Friday 4 April 2014

AFRICA’S YOUTH NOT LURED BY UNGLAMOROUS FARMING


Ketsela Negatu is the son of an Ethiopian goat farmer living close to the country's capital, Addis Ababa, who refuses to follow in his father's footsteps. The 19-year-old has negative perceptions about the family profession after seeing the dim prospects a farming livelihood has offered his father. 
A farmer in Woliyta area of Ethiopia. Concern is growing
that not enough is being done to engage Africa's youth –
it's largest workforce - in food production Credit: Ed McKenna/IPS
"I will go to the city and try and find work. I don't know what I will do but I want to find a job that pays more money so I can live a good life," he told IPS.3
But Ketsela's thinking is just like that of other young people on the continent as poor financial returns and unglamorous prospects of Africa's rural economy are spurring young people to leave the fields and migrate to urban centres.

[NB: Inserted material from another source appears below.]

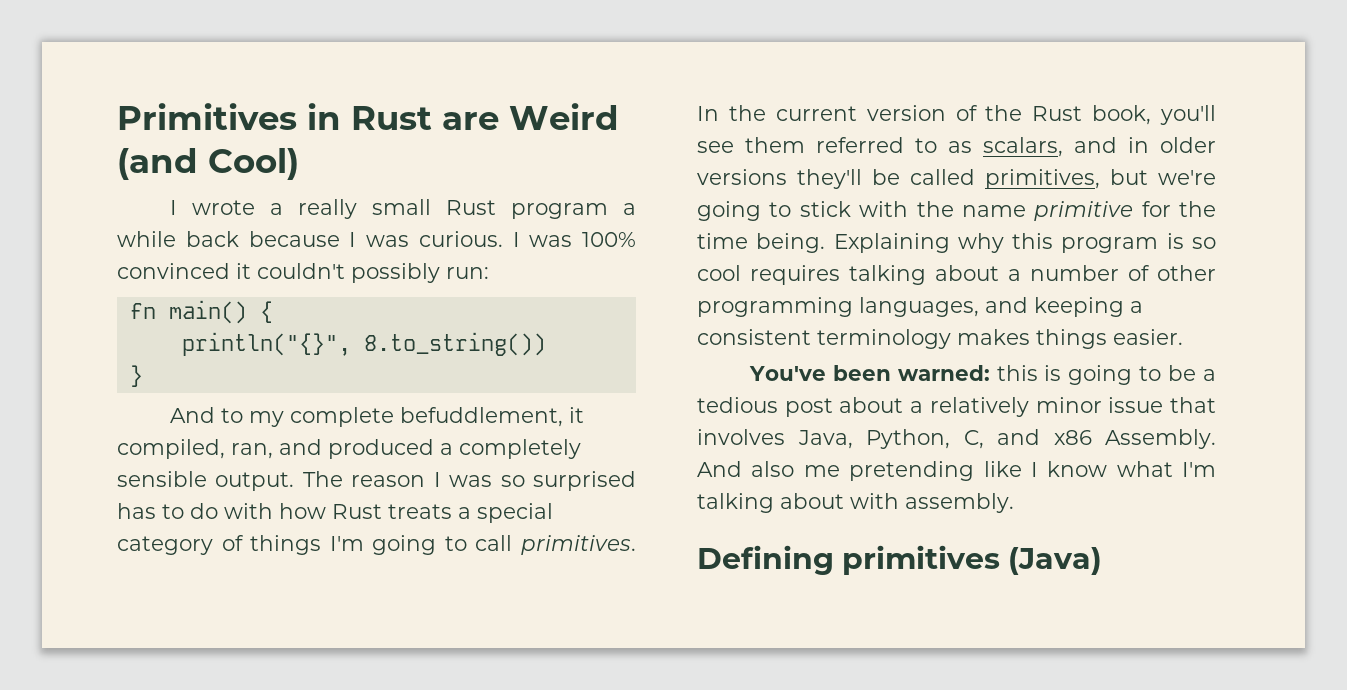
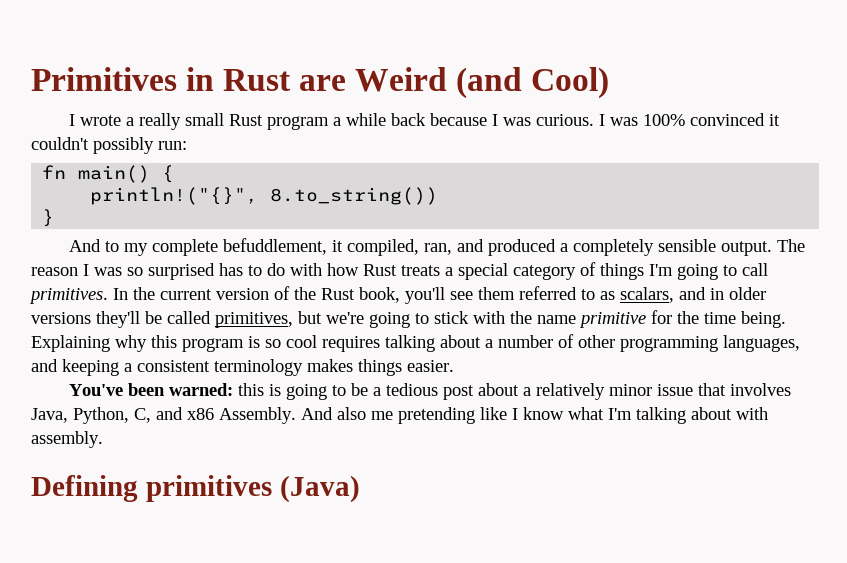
[181,332,351,356] println("{}", -> [90,187,259,205] println!("{}",

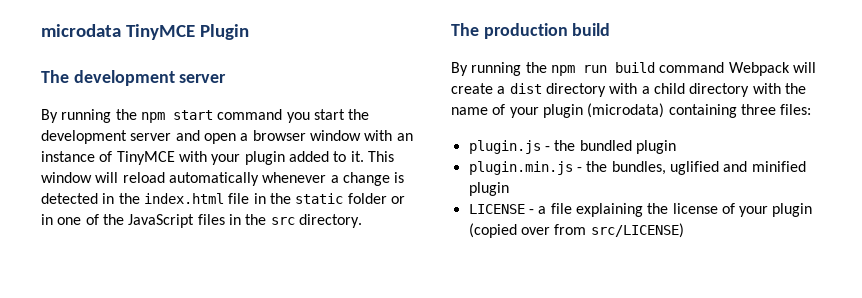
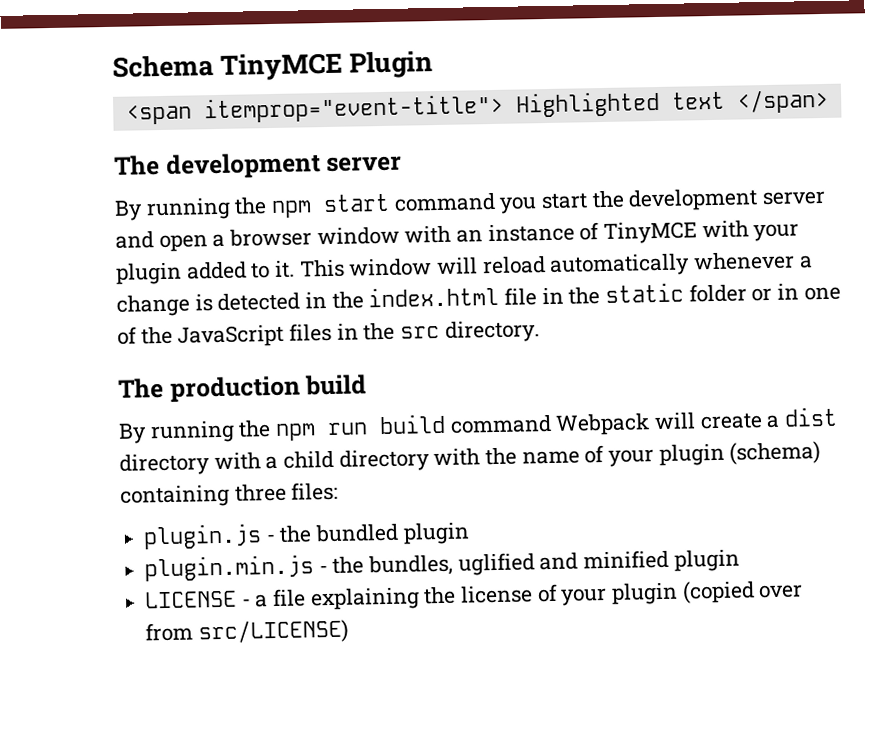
[41,24,121,37] microdata -> [112,54,214,78] Schema
(249, 32) none -> [125,88,829,125] // <span itemprop="event-title"> Highlighted text </span>
[587,103,665,118] (microdata) -> [729,441,822,465] (schema)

And concern is growing that not enough is being done to engage Africa's largest workforce - its youth - in food production as they are key to safeguarding food security on the continent, eliminating hunger and accessing global food markets.
"There is not enough stimulus for young people to participate in agriculture in African countries. The young farmers need good prices for good products, otherwise we will lose them to the urban areas. Why should they do the hard work and stay poor," Gebremedhine Birega, Ethiopian representative of the NGO East and South African Food Security Network told IPS.
The share of youth in Africa's labour force is the highest in the world with approximately 35 percent in sub-Saharan Africa and 40 percent in North Africa, compared to 30 percent in India, 25 percent in China and 20 percent in Europe. World Bank projections indicate that 60 percent of the world's labour force growth will be in Africa between 2010 and 2050.
Although economic growth in sub-Saharan Africa is expected to reach 6.3 percent in 2014, well above the global average, agricultural leaders at the Food and Agriculture Organisation of the United Nations (FAO) regional conference held in Tunisa from Mar. 24 to 29 agreed that prodigious growth is not translating fast enough into employment for Africa's youth.
Gerda Verburg, chairperson of the Committee on World Food Security, told IPS that increased commercialisation of agriculture will harness unemployed youth in rural Africa and create a productive and profitable agricultural sector. It will thus bolster food security and create decent income and employment opportunities for young people.
"We have to try and reverse the rural mentality that says farming is a last option. To prevent this loss of labour we need to look at how to improve the financial prospects of those who work in the agricultural sector.
"Private sector finance and agri-industries are helping to modernise agriculture by creating value adding chains that will pay a farmer more for his labour than the local market," she said.
Economic growth on the continent, and the changing dietary trends of Africa's emerging middle class, are also providing attractive and lucrative value chains for young agricultural producers to participate in, FAO director general José Graziano da Silva told IPS.
"There are emerging markets such as aquaculture where we are seeing good potential for growth. More investment in these growing markets will provide greater opportunities for youth employment," he said.
Greater electrification of rural Africa is also expected to help retain the youth population in the countryside and satisfy an aspiration for a modern lifestyle that features telecommunication and Internet connectivity. Currently, less than 10 percent of sub-Saharan Africa's rural households have access to electricity.
Cheikh Ly, secretary of the FAO regional conference, told IPS that a major contributing factor behind the decision taken by young people to migrate to urban areas was the lack of electricity in rural Africa.
"Electrification is a key need for Africa's rural economy. Modern agricultural production is not possible without reliable access to power. We will also lose the young who want to be connected and communicate via phones and the Internet if these needs are not met," he told IPS.
Greater investment in African agriculture seemed a fait accompli when African leaders met in Maputo, Mozambique in 2003 to commit a minimum of 10 percent of their national budgets to agriculture and to lifting agricultural growth to six percent of GDP per annum by 2008.
However, of Africa's 54 countries, only nine, including Burkina Faso, Malawi, Mali, Ethiopia, Niger and Guinea managed to uphold these commitments.
Low investment is causing low productivity and thwarting Africa's agricultural sector, which employs close to 60 percent of Africa's labour force but accounts for only 25 percent of the continent's GDP. A deficit of political willpower from African leaders is delaying agricultural expansion on the continent, says Action Aid International's David Adama.
"Empty words won't feed empty stomachs. African governments must follow through on their promises and provide more money for agriculture and ensure it is better targeted to help the millions of smallholder farmers who make up most of their citizens and produce most of Africa's food," he told IPS.
The potential for the lucrative engagement of Africa's youth in agriculture should be within grasp. Africa boasts over 50 percent of the world's fertile and unused land, while foreign investment in African agriculture is expected to exceed 45 billion dollars in 2020, according to World Bank statistics.
However, Africa's youth are yet to feel the pull of any new "agricultural renaissance" on the continent.
"I would stay and work in the countryside but only if things got better here; unless they do, I will leave for the city and see if there is something better," Ketsela said.